● RECORD SET:
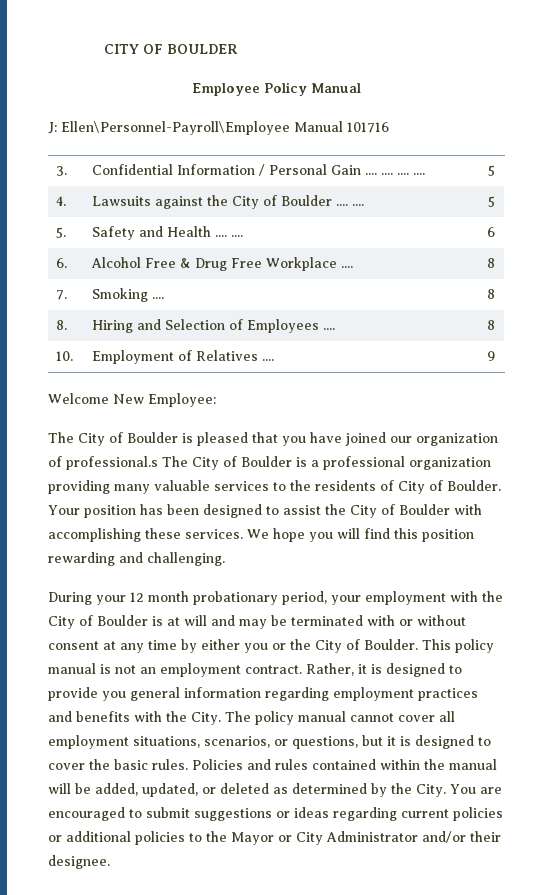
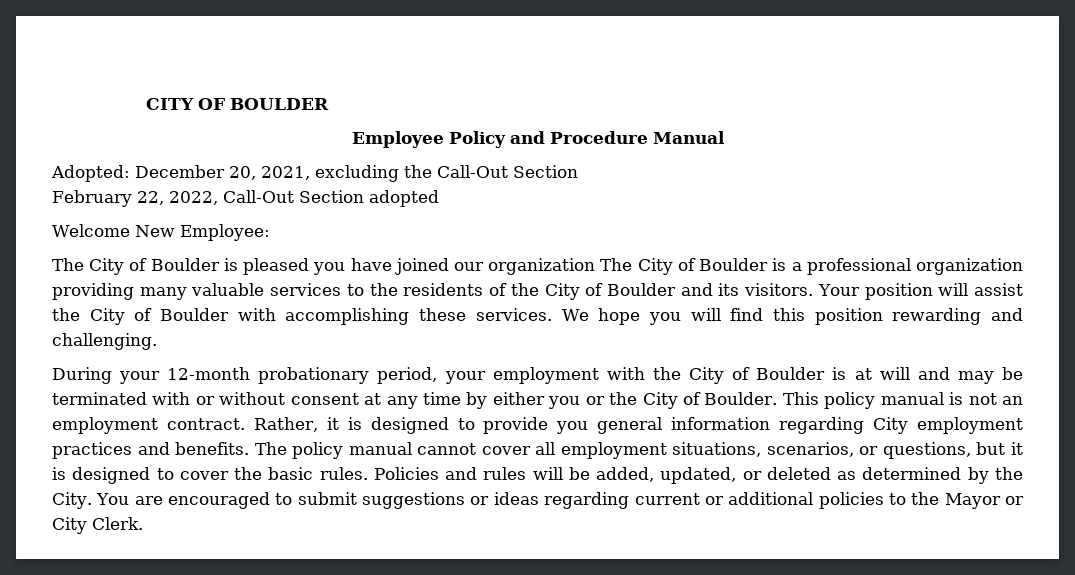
- Employee Policy Manual
+ Employee Policy and Procedure Manual
- J: Ellen\Personnel-Payroll\Employee Manual 101716
- 3. | Confidential Information / Personal Gain .... .... .... .... | 5
- 4. | Lawsuits against the City of Boulder .... .... | 5
- 5. | Safety and Health .... .... | 6
- 6. | Alcohol Free & Drug Free Workplace .... | 8
- 7. | Smoking .... | 8
- 8. | Hiring and Selection of Employees .... | 8
- 10. | Employment of Relatives .... | 9
+ Adopted: December 20, 2021, excluding the Call-Out Section
+ February 22, 2022, Call-Out Section adopted
- The City of Boulder is pleased that you have joined our organization of professional.s The City of Boulder is a professional organization providing many valuable services to the residents of City of Boulder. Your position has been designed to assist the City of Boulder with accomplishing these services.
+ The City of Boulder is pleased you have joined our organization The City of Boulder is a professional organization providing many valuable services to the residents of the City of Boulder and its visitors. Your position will assist the City of Boulder with accomplishing these services.
- During your 12 month probationary period, your employment with the City of Boulder is at will and may be terminated with or without consent at any time by either you or the City of Boulder.
+ During your 12-month probationary period, your employment with the City of Boulder is at will and may be terminated with or without consent at any time by either you or the City of Boulder.
- Rather, it is designed to provide you general information regarding employment practices and benefits with the City.
+ Rather, it is designed to provide you general information regarding City employment practices and benefits.
- Policies and rules contained within the manual will be added, updated, or deleted as determined by the City.
+ Policies and rules will be added, updated, or deleted as determined by the City.
- You are encouraged to submit suggestions or ideas regarding current policies or additional policies to the Mayor or City Administrator and/or their designee.
+ You are encouraged to submit suggestions or ideas regarding current or additional policies to the Mayor or City Clerk.

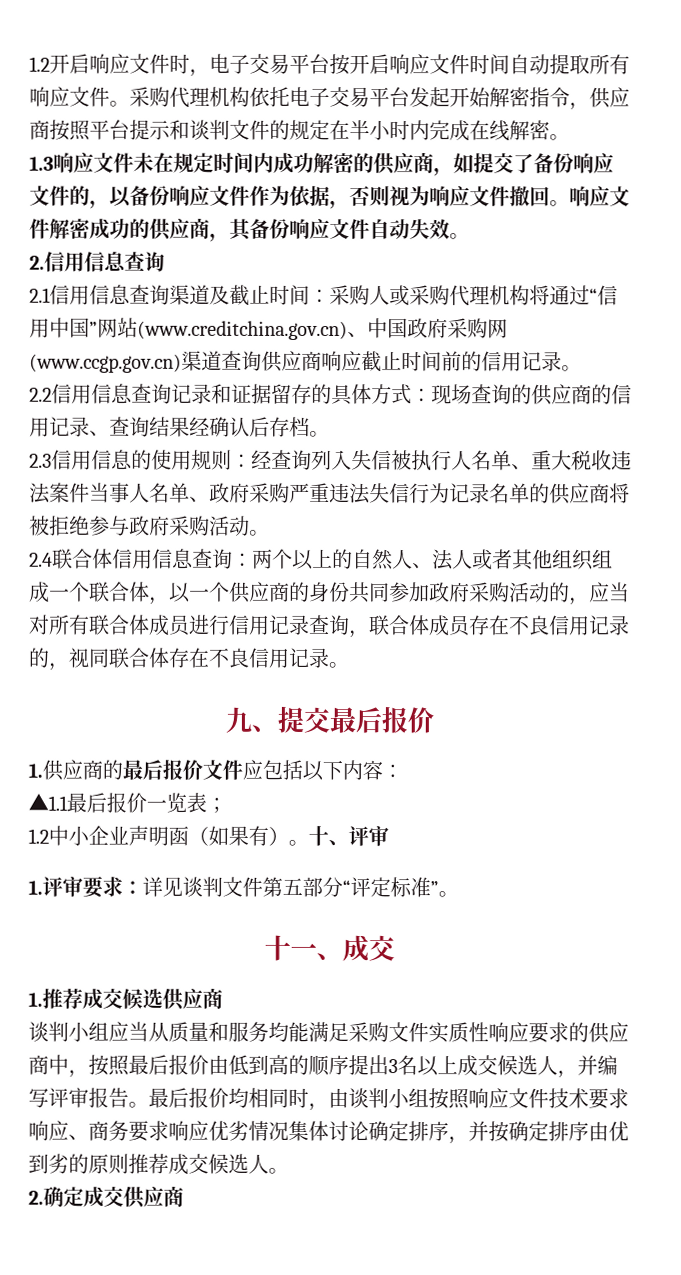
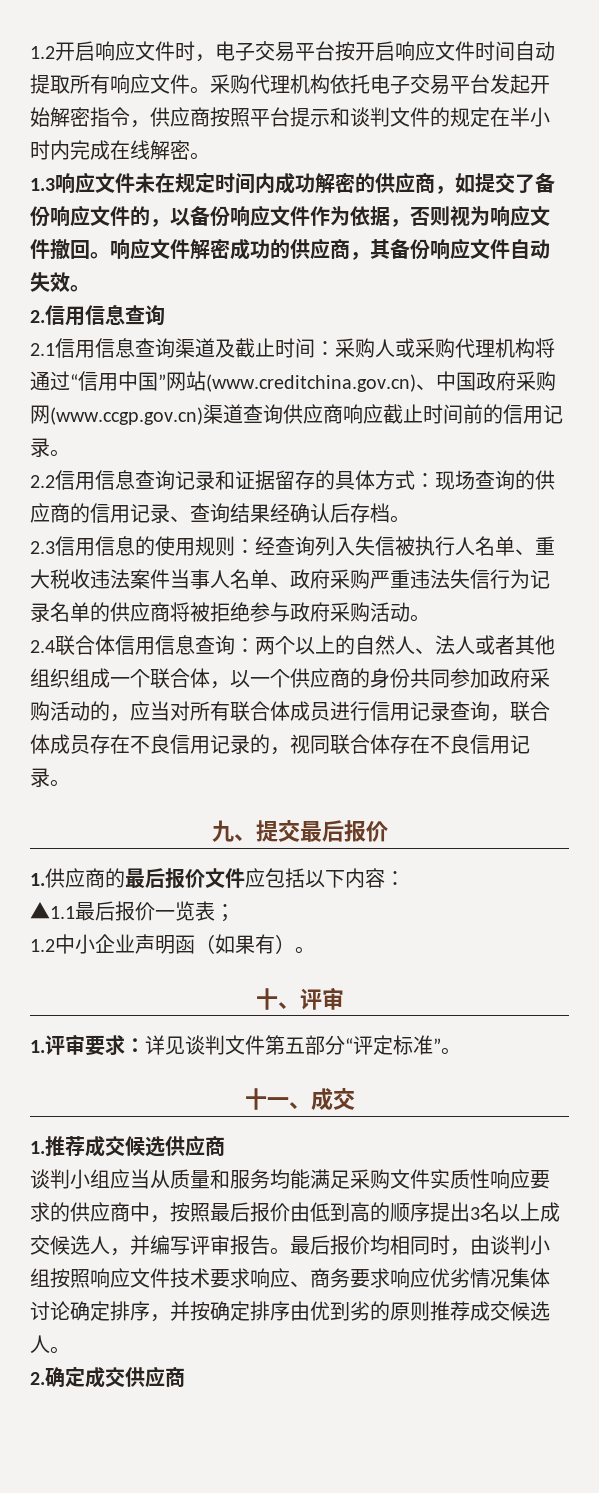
- 1.2中小企业声明函（如果有）。十、评审
+ 1.2中小企业声明函（如果有）。
+ 十、评审

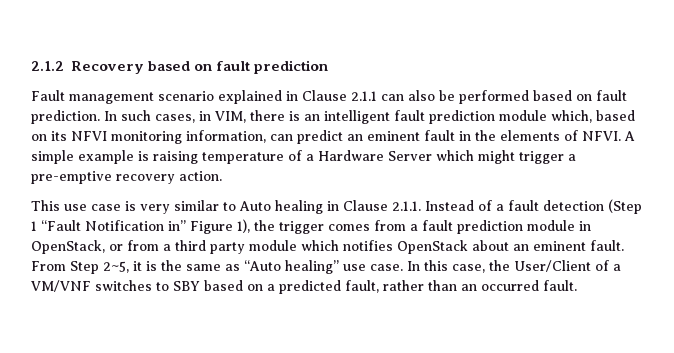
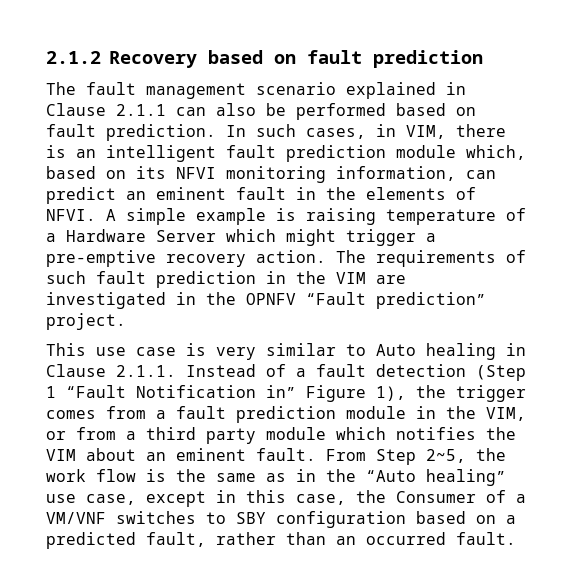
- Fault management scenario explained in Clause 2.1.1 can also be performed based on fault prediction.
+ The fault management scenario explained in Clause 2.1.1 can also be performed based on fault prediction.
+ The requirements of such fault prediction in the VIM are investigated in the OPNFV “Fault prediction” project.
- This use case is very similar to Auto healing in Clause 2.1.1. Instead of a fault detection (Step 1 “Fault Notification in” Figure 1), the trigger comes from a fault prediction module in OpenStack, or from a third party module which notifies OpenStack about an eminent fault.
+ This use case is very similar to Auto healing in Clause 2.1.1. Instead of a fault detection (Step 1 “Fault Notification in” Figure 1), the trigger comes from a fault prediction module in the VIM, or from a third party module which notifies the VIM about an eminent fault.
- From Step 2~5, it is the same as “Auto healing” use case. In this case, the User/Client of a VM/VNF switches to SBY based on a predicted fault, rather than an occurred fault.
+ From Step 2~5, the work flow is the same as in the “Auto healing” use case, except in this case, the Consumer of a VM/VNF switches to SBY configuration based on a predicted fault, rather than an occurred fault.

● DIRECTIONS FOR THIS TASK:
Starting at the line that contains "- This use case", print every line through the last one of the records, exactly and with nothing else.

● FINAL ANSWER:
- This use case is very similar to Auto healing in Clause 2.1.1. Instead of a fault detection (Step 1 “Fault Notification in” Figure 1), the trigger comes from a fault prediction module in OpenStack, or from a third party module which notifies OpenStack about an eminent fault.
+ This use case is very similar to Auto healing in Clause 2.1.1. Instead of a fault detection (Step 1 “Fault Notification in” Figure 1), the trigger comes from a fault prediction module in the VIM, or from a third party module which notifies the VIM about an eminent fault.
- From Step 2~5, it is the same as “Auto healing” use case. In this case, the User/Client of a VM/VNF switches to SBY based on a predicted fault, rather than an occurred fault.
+ From Step 2~5, the work flow is the same as in the “Auto healing” use case, except in this case, the Consumer of a VM/VNF switches to SBY configuration based on a predicted fault, rather than an occurred fault.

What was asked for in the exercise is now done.